Мы задумали и достаточно успешно провели предновогоднюю донорскую декаду. В силу всем известных наших национальных особенностей поток доноров в последние дни старого и первые дни нового года резко сокращается. Предновогодняя разминка и десятидневные каникулы отнюдь не способствуют нормальной кроводаче, если учитывать, что перед сдачей крови надо полностью воздерживаться от алкоголя минимум двое суток. Тем не менее нам удалось и в «критические» дни привлечь доноров – материалы по предновогодней донорской декаде можно посмотреть на сайте. Своего, именно для доноров ГНЦ созданного интернет-ресурса у нас пока нет, но есть вот эта страничка-блог, которую я веду – можно сказать, наше интернет-представительство, хоть и неофициальное.
– Ваши ценности, представления о мире как-то изменились во время и после болезни?
– Раньше я был более равнодушен, хотя никогда не закрывал глаза на окружающий мир, не занимал страусиную позицию. Теперь я еще лучше понимаю, что все и всегда может случиться с кем угодно. Стал менее импульсивным, терпимее к людям – у всех свои слабости, недостатки. Как ни странно, не жалею о том, что прошел через это. Во-первых, выжил, во-вторых, обрел новых друзей, новый опыт.
– Что бы вы посоветовали людям, которым только предстоит лечение?
– Прежде всего, я хочу провести так называемый онколикбез – обратить внимание на основные симптомы. Это не понижающаяся в течение нескольких недель и даже месяцев температура (то есть ее можно сбить жаропонижающими, но она снова поднимается, и так происходит несколько недель, месяцев), гематомы в самых неожиданных местах, без ушибов (это говорит о падении тромбоцитов), быстрая утомляемость, плохое самочувствие, вообще разбитость, те же самые обливные поты, набухание вплоть до прощупывания лимфоузлов, необъяснимая потеря аппетита, веса.
Вот если хотя бы некоторые из этих симптомов у вас есть одновременно, советую хотя бы пойти сдать кровь на анализ. Но часто анализ крови ничего не показывает, и тогда надо настаивать на продолжении обследования. Бывает поражение селезенки, бывают неспецифические поражения желудочно-кишечного тракта, которые обнаружит любой гастроэнтеролог, и т.д. Я не специалист, но какие-то основные моменты перечислил. Лучше не затягивать – когда болезнь обнаруживают на поздней стадии, ее лечить сложнее. Хотя я видел, как даже люди, лежащие пластом, через несколько дней начинали бороться за себя. И это во многом заслуга врачей – умеют они настроить людей.

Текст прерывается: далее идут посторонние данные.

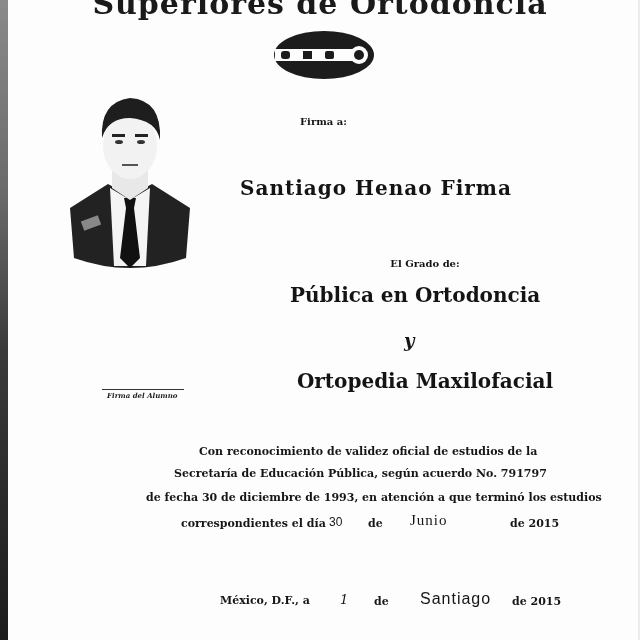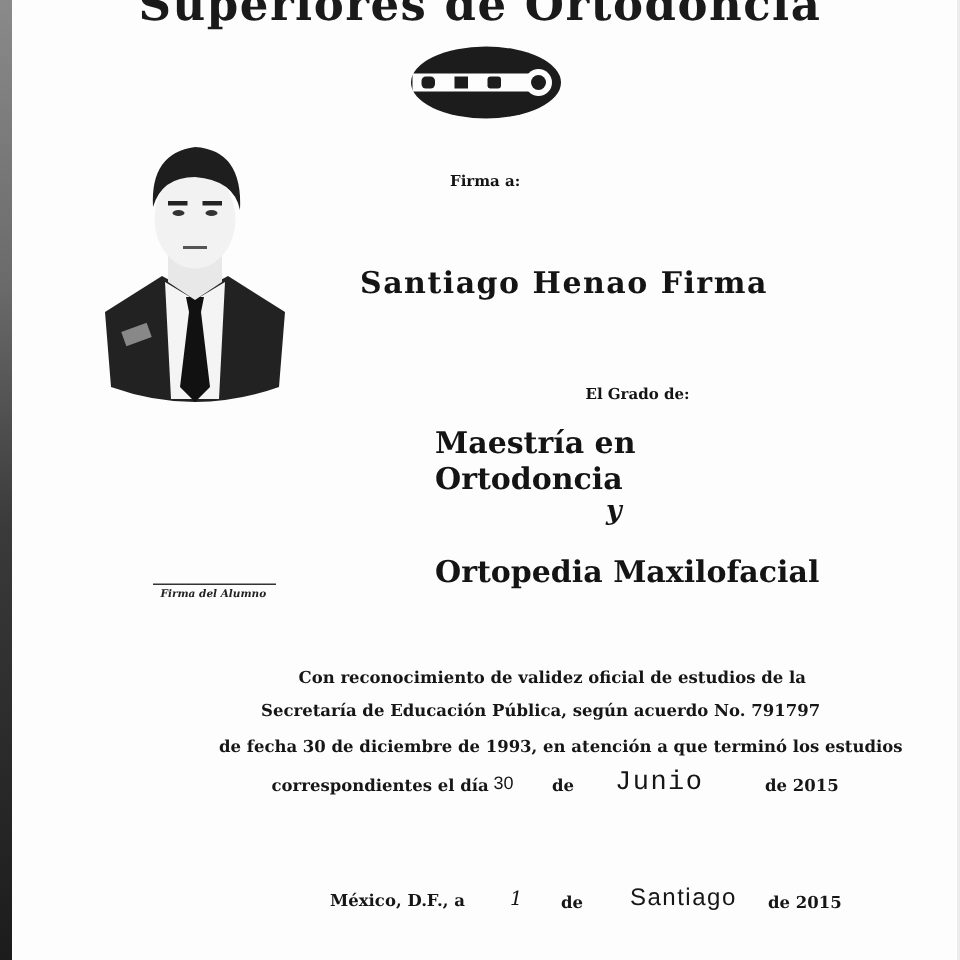"Maestría en Ortodoncia" div.line { text: Maestría -> Pública }
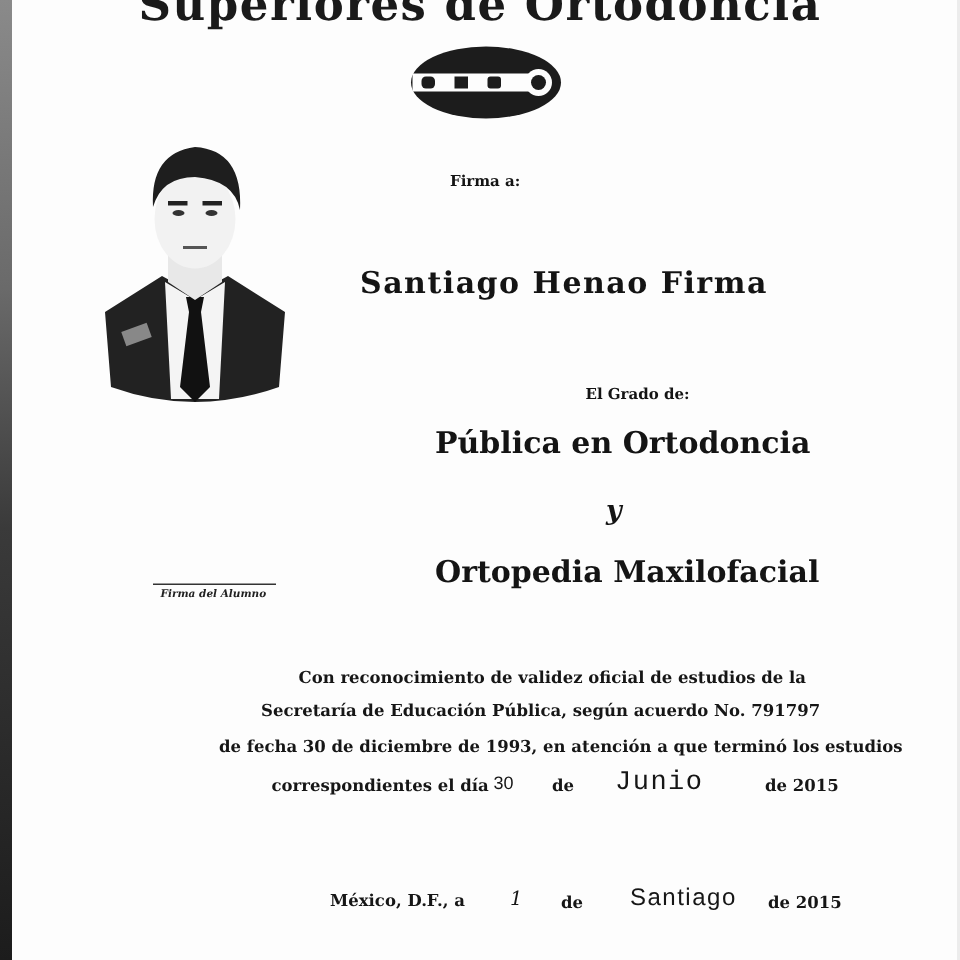"Ortopedia Maxilofacial" .degree2 { text-align: left -> center }
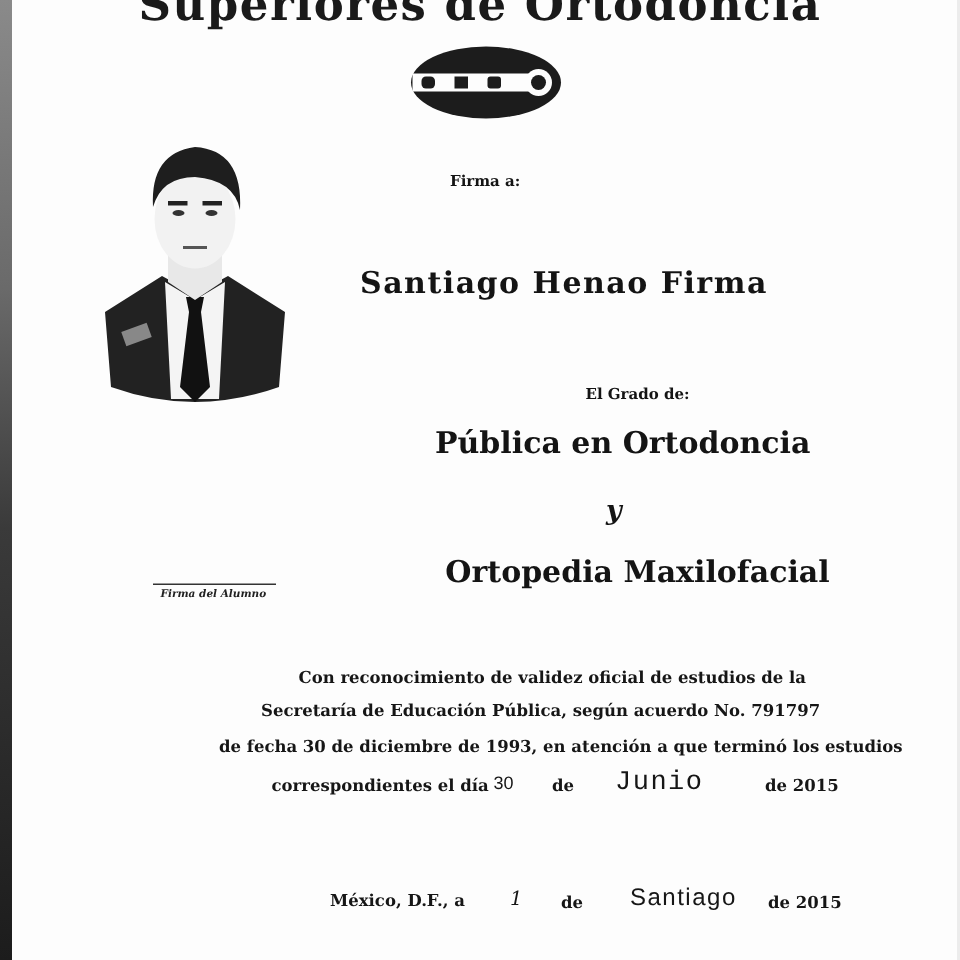"Junio" .p4d { font-family: Liberation Mono, monospace -> Liberation Serif, serif; font-size: 18px -> 15px }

Лечение, как я уже говорил, начинается с химиотерапии. Это движение по лезвию, на одной стороне которого вред здоровью, на другой – «вред» болезни. Химиопрепараты – токсины, яды, угнетающие организм, мешающие ему нормально функционировать. Но, к сожалению, бесконтрольно делящиеся опухолевые клетки менее жестким методам воздействия не поддаются. Все травки, китайские чаи, гомеопатические препараты могут в лучшем случае служить подмогой иммунитету. Но принимать их по своему разумению ни в коем случае нельзя. Только советуясь с лечащим врачом. Иначе это может привести к непоправимым последствиям.
Если вы человек верующий, взывайте, если атеист или сомневающийся, все равно уповайте на чудо, но помните, что ни молитва, ни упование, ни поддержка друзей и близких не отменяет необходимости лечиться. Чудесные случаи бывают, но это величина статистически недоказуемая. А традиционная медицина потому и называется традиционной, научной, что у нее есть точные статистические показатели. И по этим показателям большинство гемонкологических больных выздоравливает.